With the help of the play-based tools in the ToolKit and with guidance from her parents, Olivia began to grow her social-emotional skills, learning how to be with and regulate her feelings. Because of this, Tiffany and Thomas decided to use the tools with Owen as he was approaching toddlerhood, too.
Communication and managing emotions is a big job for children and adults alike, but it can be made even more challenging when medication to control symptoms of chronic illness have side effects that include emotional outbursts. Owen's parents shared that they initially had no idea how challenging it would be to manage the emotional challenges Owen would experience due to his syndrome and steroid treatments.
Tiffany states, “Not only do our little ones not understand their big emotions due to toddlerhood, but the steroids were making it even harder for Owen to understand why he was feeling this way - so out of control, angry, etc, - at times, even in the middle of playtime. All of this proved to be pretty overwhelming for him.”
Tiffany shares, “The Time-In-Toolkit has been great for my family. If we don’t make noticing and naming emotions a family focus, we see more challenging behavior. And when we do make time for it, we have better days.” She continues, “Helping Owen identify which emotion he might be feeling and helping him to decide himself which strategy will work for each specific emotion has helped ward off countless random meltdowns, which had become pretty common.”
The Time-In ToolKit has also been helpful for herself too. Tiffany admits, “It is a good reminder to express my emotions in a positive way on the days my patience is running on fumes. There is always someone watching and listening!”
As a powerful advocate for her son and those living with chronic illness, Tiffany reached out to Generation Mindful (GENM). She saw an opportunity of partnership in bringing GENM tools to life for families with children living with a chronic illness.
“These tools have helped my family in so many ways," shared Tiffany, "and I know they could help others too.”
When asked how she feels GENM tools can help other families of children with chronic and/or life-threatening illnesses, Tiffany shared that The Time-In-Toolkit and SnuggleBuddies plush toys offer children a safe way to share their emotions and to express the stress that comes with being a toddlerhood/child, in addition to helping children and families manage the uncontrollable effects of medication.
“As I see it, there is an opportunity for hospital staff to use these same tools with children as well. The ToolKit is full of tools that allow us as adults to playfully check-in and to ask even the littlest of patients not only how they are doing but also how they are feeling. For me, these tools are a great way to check-in with my child and to help them feel safe.”
Nephrotic Syndrome may be part of Owen’s journey but it does not define him. Behind his big brown eyes, the playfulness of a toddler and the bravery of a warrior. “Owen is a growing and energetic toddler with a sense of humor, compassionate heart, and gentle spirit.”

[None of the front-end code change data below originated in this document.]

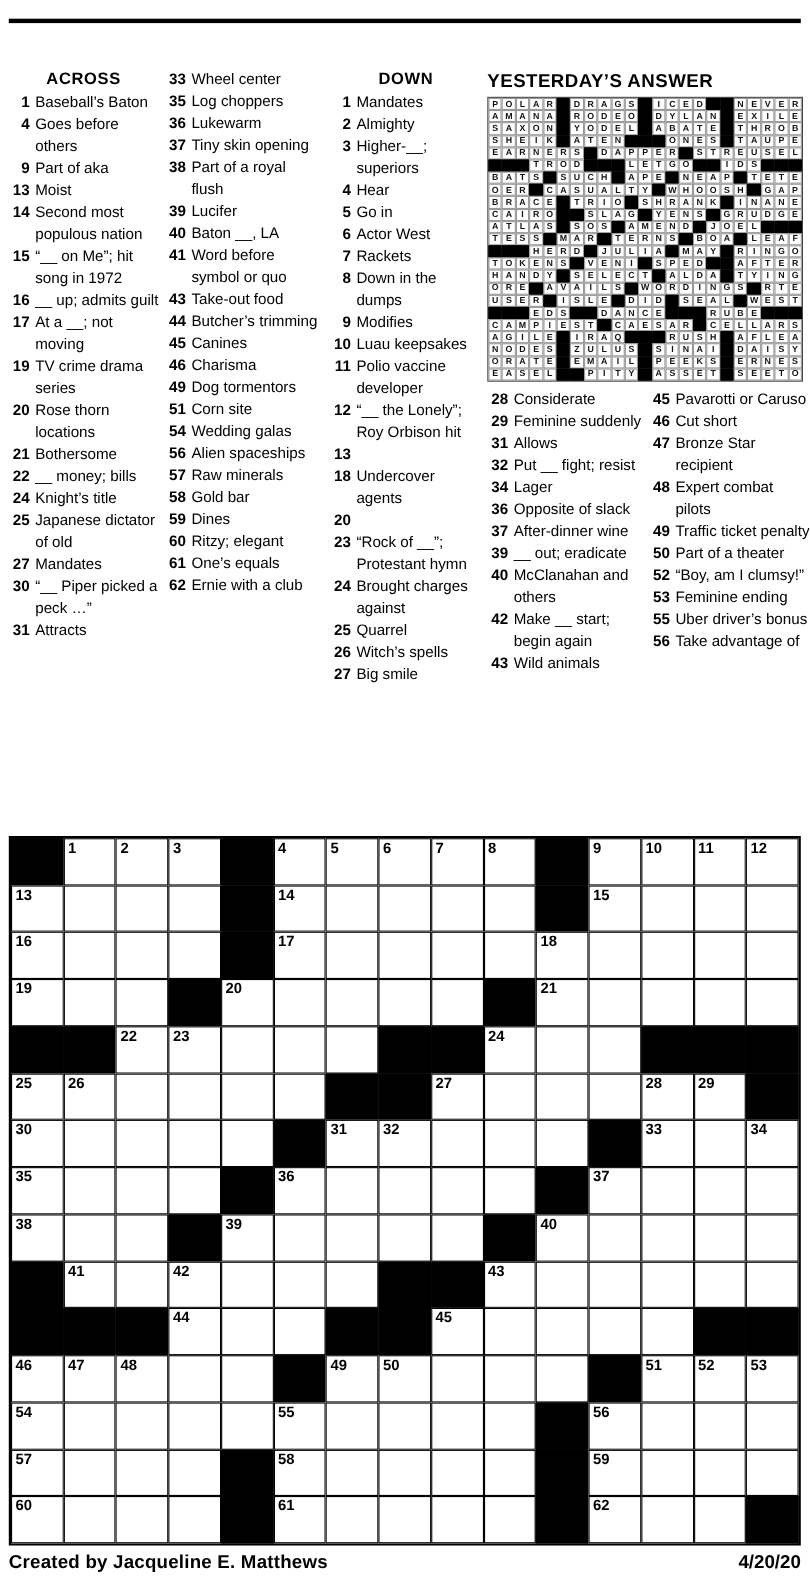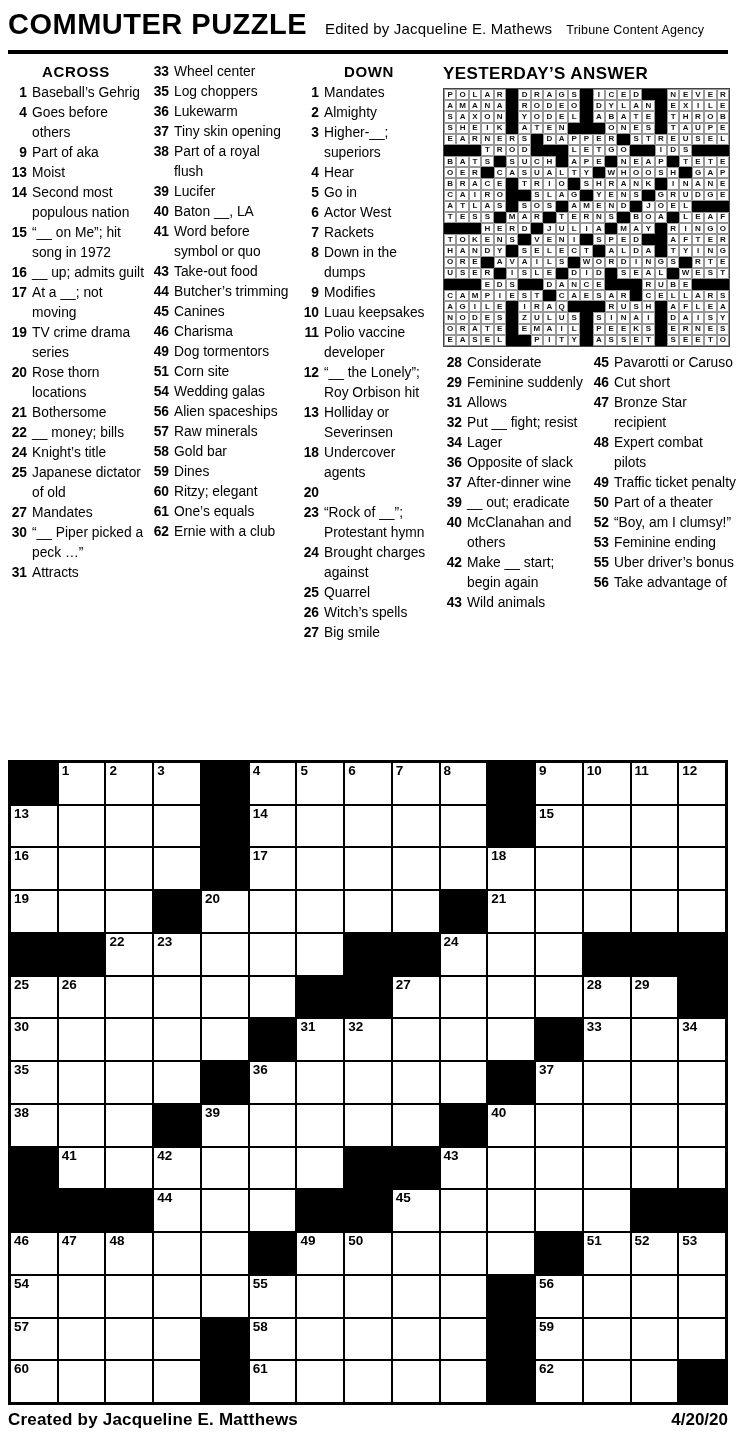"COMMUTER PUZZLE" div.hdr-line { html: <div> <span>COMMUTER PUZZLE</span> <span>Edited by Jacqueline E. Mathews</span> <span>Tribune Content Agency</span> </div> -> none }
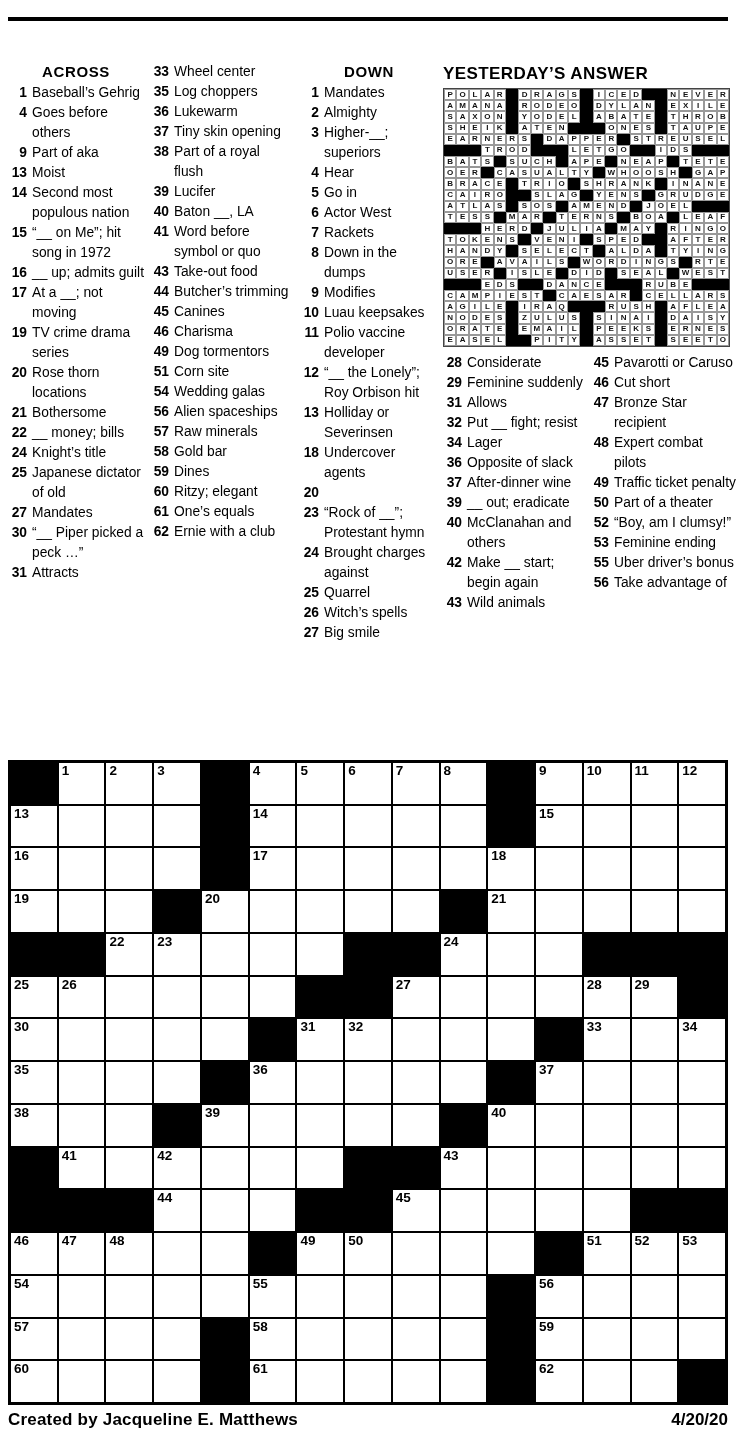"Baseball’s Gehrig" span.ctext { text: Gehrig -> Baton }
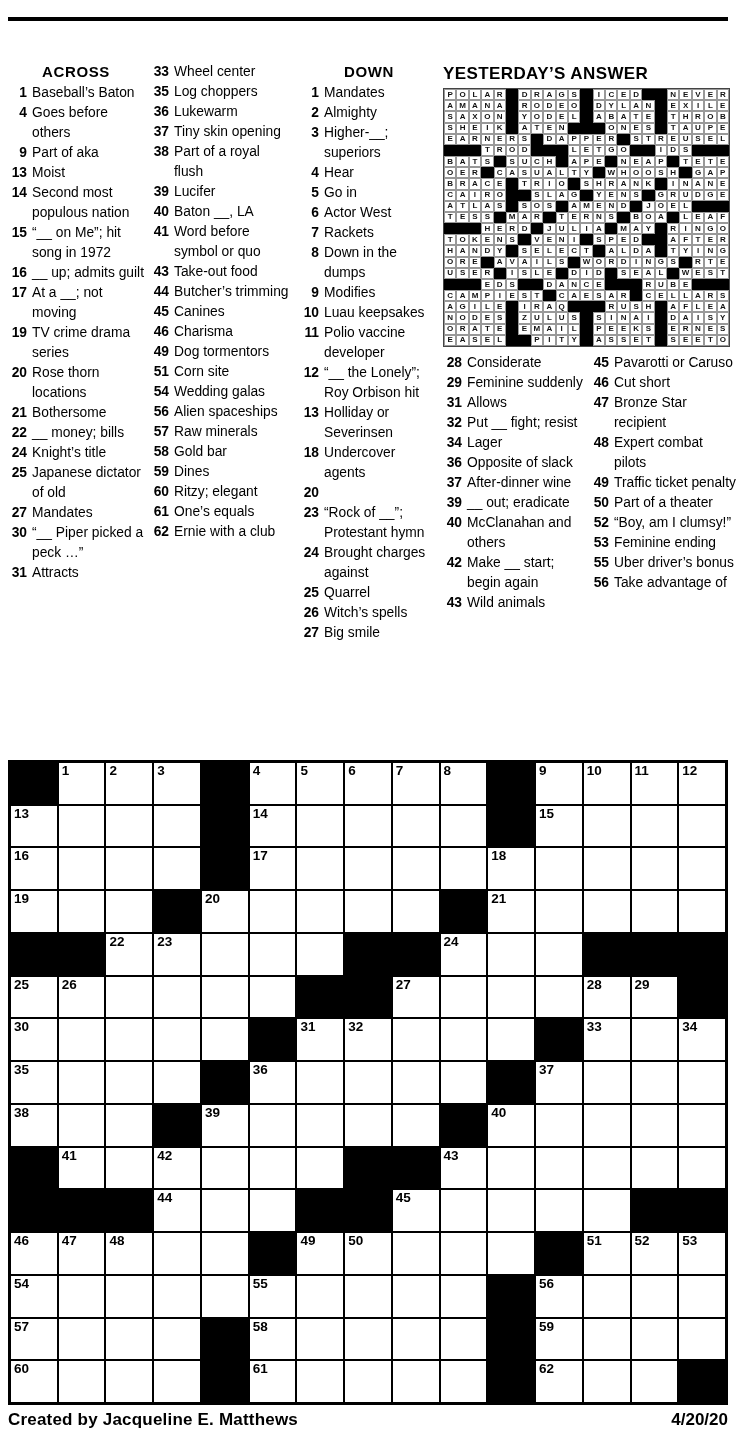"Holliday or Severinsen" span.ctext { html: <span>Holliday or Severinsen</span> -> none }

Tiffany has vowed to keep the diagnosis from defining her too. “I won’t allow Owen's diagnosis to rob me of my joy in celebrating motherhood or Mother’s Day, which was the day Owen was diagnosed, but it has definitely become a marker for my family. It was a Mother’s Day I will never forget and a day that I really had to show up as a mother and to be strong for my family.”
Having a child with a chronic illness has reinforced for Tiffany what it means to be a mom/parent:
- Trusting in her mama (parent) intuition.
- Advocating for one's child, even in the face of resistance and/or exhaustion.
- And love. So, so much love. The sort that carries you.
These are the things that keep Tiffany going, especially that last one. Love.
“I will keep educating the world because having a rare kidney disease is only rare until you know someone who is diagnosed.”